Arguably this kind of behavior would not require its own spec ?

>
> I don't have any issue with removing the somewhat arbitrary 9000 second max 
> AdvDefaultLifetime in section 5.1. However, the tradeoff for what default 
> lifetime to use in section 4.5 needs to take into account one additional 
> factor.
> The default lifetime serves to garbage collect entries from the default 
> router list should a router silently disappear. Thus for links that do not 
> have a fixed (set of) link-local address(es) for the router(s), having a high 
> default lifetime means that after a failure the hosts would have one entry in 
> the default router list which us unreachable - until that high lifetime 
> expires. I don't know if there has been a study on the performance impact of 
> that would have on the hosts e.g., how often they would re-probe the default 
> router.

This is indeed a useful consideration that is worth noting in a doc 
that would be removing the 9000 seconds max limit.

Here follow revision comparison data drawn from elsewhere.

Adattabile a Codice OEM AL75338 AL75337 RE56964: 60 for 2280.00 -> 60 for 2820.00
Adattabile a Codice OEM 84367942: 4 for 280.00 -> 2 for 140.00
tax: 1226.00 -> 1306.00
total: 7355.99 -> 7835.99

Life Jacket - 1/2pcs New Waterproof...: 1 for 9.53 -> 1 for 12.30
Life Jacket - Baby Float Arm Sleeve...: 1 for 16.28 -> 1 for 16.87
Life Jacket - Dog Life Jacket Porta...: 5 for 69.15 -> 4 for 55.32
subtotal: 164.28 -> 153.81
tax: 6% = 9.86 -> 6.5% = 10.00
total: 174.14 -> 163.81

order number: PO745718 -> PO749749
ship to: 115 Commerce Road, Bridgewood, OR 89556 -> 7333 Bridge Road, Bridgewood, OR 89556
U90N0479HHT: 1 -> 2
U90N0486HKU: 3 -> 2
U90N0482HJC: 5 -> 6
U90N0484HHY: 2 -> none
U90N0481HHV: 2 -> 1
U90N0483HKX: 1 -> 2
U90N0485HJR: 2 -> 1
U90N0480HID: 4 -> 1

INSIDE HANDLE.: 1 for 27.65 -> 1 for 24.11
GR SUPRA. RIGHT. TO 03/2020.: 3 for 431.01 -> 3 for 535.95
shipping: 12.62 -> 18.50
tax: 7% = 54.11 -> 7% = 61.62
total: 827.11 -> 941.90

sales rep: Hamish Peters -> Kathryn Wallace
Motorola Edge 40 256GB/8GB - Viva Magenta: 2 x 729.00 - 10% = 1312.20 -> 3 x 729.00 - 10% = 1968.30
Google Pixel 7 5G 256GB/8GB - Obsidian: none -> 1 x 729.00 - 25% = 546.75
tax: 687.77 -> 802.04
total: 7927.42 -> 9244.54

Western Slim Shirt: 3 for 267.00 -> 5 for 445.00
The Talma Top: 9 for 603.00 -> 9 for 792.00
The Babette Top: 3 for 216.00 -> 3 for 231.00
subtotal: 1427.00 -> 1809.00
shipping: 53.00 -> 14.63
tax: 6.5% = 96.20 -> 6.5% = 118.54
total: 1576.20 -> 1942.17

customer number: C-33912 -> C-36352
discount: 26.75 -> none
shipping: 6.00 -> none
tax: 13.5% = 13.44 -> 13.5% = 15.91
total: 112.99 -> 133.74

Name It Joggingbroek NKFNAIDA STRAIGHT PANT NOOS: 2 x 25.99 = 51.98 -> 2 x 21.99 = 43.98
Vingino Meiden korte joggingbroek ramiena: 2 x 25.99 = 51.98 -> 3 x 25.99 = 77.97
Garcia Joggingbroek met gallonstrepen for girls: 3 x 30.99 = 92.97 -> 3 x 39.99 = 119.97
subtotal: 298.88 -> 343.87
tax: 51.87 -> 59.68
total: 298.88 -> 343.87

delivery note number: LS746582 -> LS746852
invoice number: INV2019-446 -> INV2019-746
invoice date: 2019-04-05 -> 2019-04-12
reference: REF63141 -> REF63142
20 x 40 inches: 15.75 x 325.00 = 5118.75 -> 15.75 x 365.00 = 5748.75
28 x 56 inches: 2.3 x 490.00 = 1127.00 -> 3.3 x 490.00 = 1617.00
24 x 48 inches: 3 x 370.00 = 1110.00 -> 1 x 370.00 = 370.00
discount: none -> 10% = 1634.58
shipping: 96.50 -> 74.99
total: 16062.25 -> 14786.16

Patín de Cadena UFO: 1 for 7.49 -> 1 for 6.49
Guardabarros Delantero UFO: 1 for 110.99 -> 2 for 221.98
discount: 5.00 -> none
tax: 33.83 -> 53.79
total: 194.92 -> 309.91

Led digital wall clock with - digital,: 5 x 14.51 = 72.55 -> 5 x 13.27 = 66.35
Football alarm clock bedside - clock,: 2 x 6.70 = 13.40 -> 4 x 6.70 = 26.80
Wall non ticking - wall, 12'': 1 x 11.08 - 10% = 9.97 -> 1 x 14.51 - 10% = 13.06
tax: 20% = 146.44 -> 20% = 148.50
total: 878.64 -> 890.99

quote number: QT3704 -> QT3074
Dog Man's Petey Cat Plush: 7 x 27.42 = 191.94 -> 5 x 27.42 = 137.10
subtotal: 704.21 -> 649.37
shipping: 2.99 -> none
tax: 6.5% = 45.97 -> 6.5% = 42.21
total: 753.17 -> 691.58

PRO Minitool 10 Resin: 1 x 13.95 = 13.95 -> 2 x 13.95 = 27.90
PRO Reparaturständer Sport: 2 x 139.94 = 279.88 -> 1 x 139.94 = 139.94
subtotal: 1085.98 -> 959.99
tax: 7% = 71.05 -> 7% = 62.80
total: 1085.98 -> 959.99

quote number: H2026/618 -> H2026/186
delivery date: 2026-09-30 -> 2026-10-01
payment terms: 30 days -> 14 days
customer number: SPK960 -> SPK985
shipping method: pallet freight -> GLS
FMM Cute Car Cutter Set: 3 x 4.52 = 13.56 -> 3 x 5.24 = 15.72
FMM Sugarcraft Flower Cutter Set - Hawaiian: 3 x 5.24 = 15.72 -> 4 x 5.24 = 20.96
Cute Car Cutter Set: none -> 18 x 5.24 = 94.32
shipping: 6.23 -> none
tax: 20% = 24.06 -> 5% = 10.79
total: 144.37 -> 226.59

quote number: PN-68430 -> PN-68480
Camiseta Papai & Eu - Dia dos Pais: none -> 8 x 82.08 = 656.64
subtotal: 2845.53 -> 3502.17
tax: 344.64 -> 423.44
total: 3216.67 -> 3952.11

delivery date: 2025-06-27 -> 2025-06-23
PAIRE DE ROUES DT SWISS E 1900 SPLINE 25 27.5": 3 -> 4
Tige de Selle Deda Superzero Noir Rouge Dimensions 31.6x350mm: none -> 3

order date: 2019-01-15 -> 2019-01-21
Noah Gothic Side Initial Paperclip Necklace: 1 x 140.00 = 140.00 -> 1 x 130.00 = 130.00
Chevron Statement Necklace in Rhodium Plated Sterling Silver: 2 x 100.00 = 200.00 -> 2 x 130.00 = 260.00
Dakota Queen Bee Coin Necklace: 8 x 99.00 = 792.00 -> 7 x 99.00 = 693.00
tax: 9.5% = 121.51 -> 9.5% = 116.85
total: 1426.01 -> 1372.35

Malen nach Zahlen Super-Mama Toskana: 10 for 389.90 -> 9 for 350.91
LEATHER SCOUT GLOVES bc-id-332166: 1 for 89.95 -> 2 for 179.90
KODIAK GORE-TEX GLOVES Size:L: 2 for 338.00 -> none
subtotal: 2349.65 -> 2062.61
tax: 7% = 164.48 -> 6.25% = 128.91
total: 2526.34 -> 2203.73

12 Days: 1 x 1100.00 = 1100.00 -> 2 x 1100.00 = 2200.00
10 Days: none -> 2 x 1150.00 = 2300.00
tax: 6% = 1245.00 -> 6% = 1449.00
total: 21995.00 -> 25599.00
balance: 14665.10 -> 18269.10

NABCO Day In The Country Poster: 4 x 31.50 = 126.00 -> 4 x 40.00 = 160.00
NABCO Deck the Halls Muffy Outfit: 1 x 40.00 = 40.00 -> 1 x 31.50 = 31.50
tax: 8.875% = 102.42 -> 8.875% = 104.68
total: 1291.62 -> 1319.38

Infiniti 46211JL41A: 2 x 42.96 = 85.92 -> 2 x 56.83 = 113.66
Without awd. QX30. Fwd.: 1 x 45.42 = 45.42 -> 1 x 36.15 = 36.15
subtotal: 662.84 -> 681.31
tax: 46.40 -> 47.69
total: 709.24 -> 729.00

Mind if sketch a -00 on 
this matter and send you the possible text ?

>
> Section 4.6 has the same concern. But 4.5 and 4.6  makes lots of sense e.g., 
> in a VRRP deployment where the link-local address of the virtual default 
> router would always be the same. Ditto for networks with a single point of 
> failure single router at a fixed address (e.g., if the router is always at 
> fe80::1 or some other fixed address.) Thus I think we should recommend 4.5 
> and 4.6 that within that applicability. Added benefit is that the routers 
> control it, hence the operator of the network can set the values higher for 
> VRRP or single router cases.

I totally agree! We probably might have a series of documents for 
different types of use cases - this could be very helpful for the folks 
deploying them. We could turn this doc into a "large-scale high-density 
WiFi (stadiums, exhibitions, campuses, etc.)" and then have couple of 
others describing other types of deployments. Let's discuss this in London 
?

>
> Section 4.7 talks about limiting the table space on the hosts. But clearing 
> the on-link bit in the advertised prefixes also has the benefit of removing 
> any multicast NS sent from hosts for non-link-local destinations. And per RFC

Yes, it's an omission by implication. Very good thing to note though, will 
fix, thanks!

> 4861 the table will be filled in by the router sending redirects. Thus the 
> router can be used to control which addresses get in the tables on the hosts 
> by choose whether and when to send the redirects (redirects with 
> target==destination).

Absolutely, thanks for this mention, I forgot to write this.
Yes, this section is incomplete without mentioning that the routers have 
to have the redirects off, indeed.

>
> In think it would be good to separate out the second half of section 4.7 
> (blocking link-locals) into a separate section, since it is quite different 
> than clearing the on-link bit. That idea has significant implications since 
> it changes the IP subnet model (RFC 4903 talks about this.) I not saying that 
> we shouldn't consider this, but I do think it would fall in a very different 
> category than the other ideas in this draft. Might even be best to have a 
> separate draft on this radical idea so it can be explored fully.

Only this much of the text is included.